Revision tracking records

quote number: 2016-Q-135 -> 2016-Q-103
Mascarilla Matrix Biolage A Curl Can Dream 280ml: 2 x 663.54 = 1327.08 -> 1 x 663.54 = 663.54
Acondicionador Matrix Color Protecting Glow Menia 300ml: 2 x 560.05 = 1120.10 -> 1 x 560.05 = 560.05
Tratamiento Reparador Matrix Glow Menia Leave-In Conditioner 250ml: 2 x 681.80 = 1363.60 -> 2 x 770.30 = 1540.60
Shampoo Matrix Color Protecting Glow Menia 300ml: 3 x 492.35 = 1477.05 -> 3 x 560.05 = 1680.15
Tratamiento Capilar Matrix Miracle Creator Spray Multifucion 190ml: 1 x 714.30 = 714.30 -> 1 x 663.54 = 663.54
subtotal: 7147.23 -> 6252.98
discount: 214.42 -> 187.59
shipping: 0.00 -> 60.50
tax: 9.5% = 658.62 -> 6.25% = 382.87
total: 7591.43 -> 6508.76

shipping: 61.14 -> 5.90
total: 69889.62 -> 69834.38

--

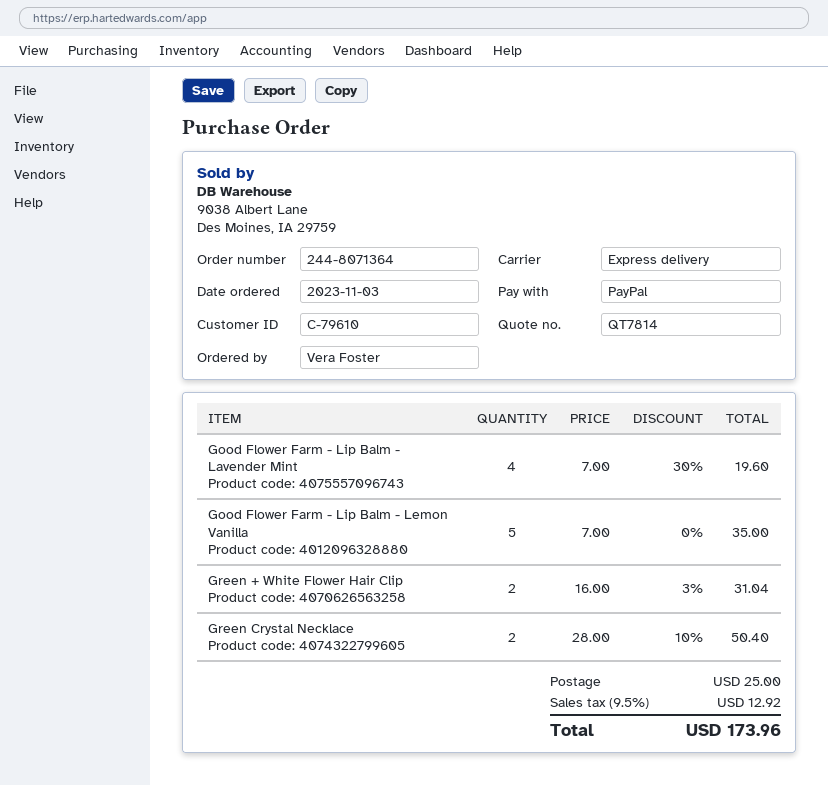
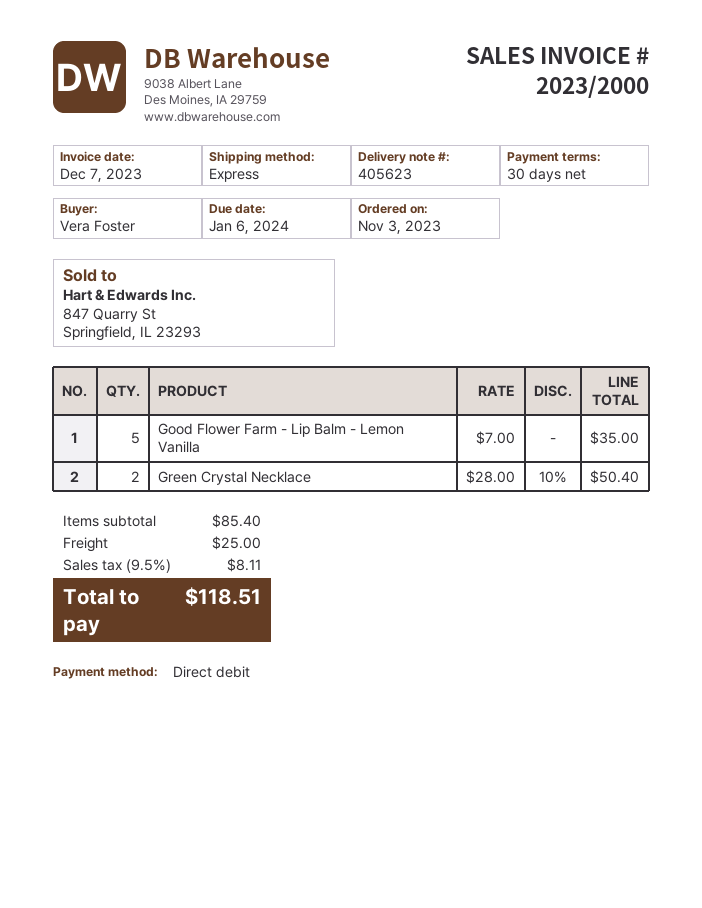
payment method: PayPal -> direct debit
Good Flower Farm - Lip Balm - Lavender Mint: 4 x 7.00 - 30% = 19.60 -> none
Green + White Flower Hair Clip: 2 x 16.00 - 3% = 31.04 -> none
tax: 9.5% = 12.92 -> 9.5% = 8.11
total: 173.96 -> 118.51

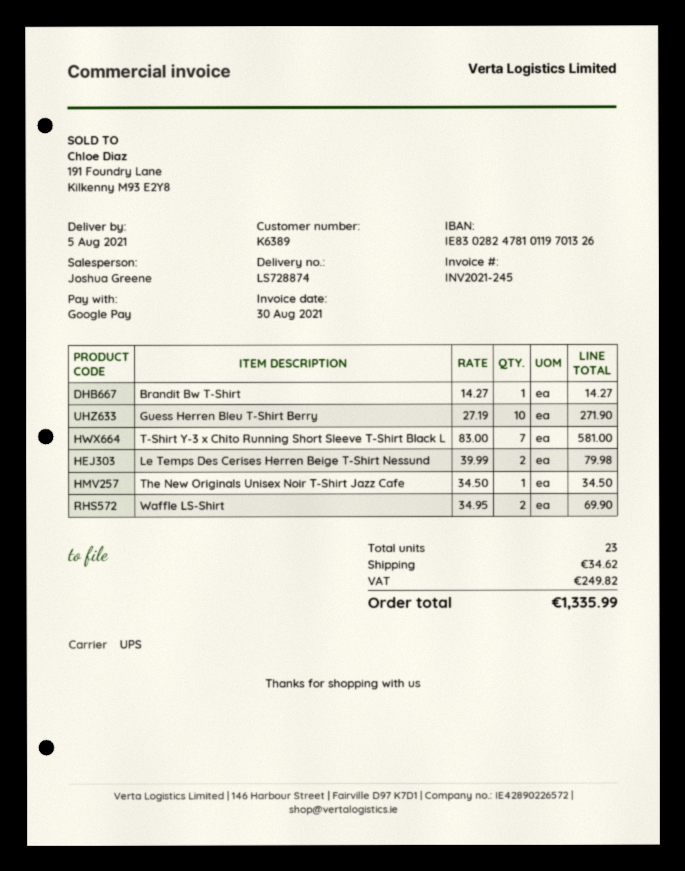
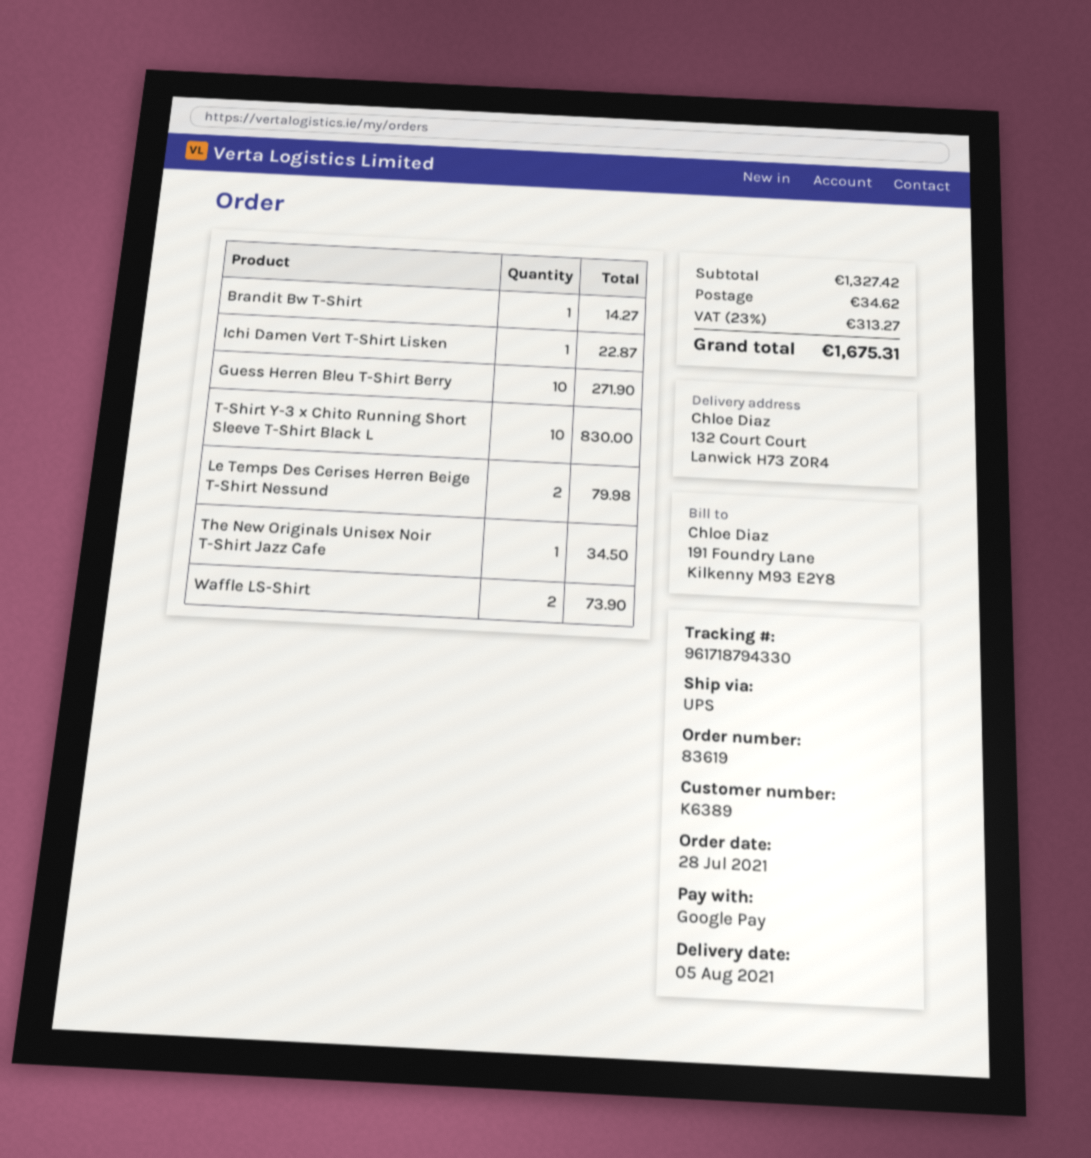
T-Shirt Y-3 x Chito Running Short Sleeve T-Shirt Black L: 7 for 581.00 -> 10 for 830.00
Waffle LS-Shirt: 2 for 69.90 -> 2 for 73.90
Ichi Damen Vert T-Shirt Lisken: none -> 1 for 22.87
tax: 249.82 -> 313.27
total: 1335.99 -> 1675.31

» Action item
Will you return exactly the lines above from the one with "quote number: 2016-Q-135 -> 2016-Q-103" down to the one with "Acondicionador Matrix Color", counting both as part of the range?

» Response to this task
quote number: 2016-Q-135 -> 2016-Q-103
Mascarilla Matrix Biolage A Curl Can Dream 280ml: 2 x 663.54 = 1327.08 -> 1 x 663.54 = 663.54
Acondicionador Matrix Color Protecting Glow Menia 300ml: 2 x 560.05 = 1120.10 -> 1 x 560.05 = 560.05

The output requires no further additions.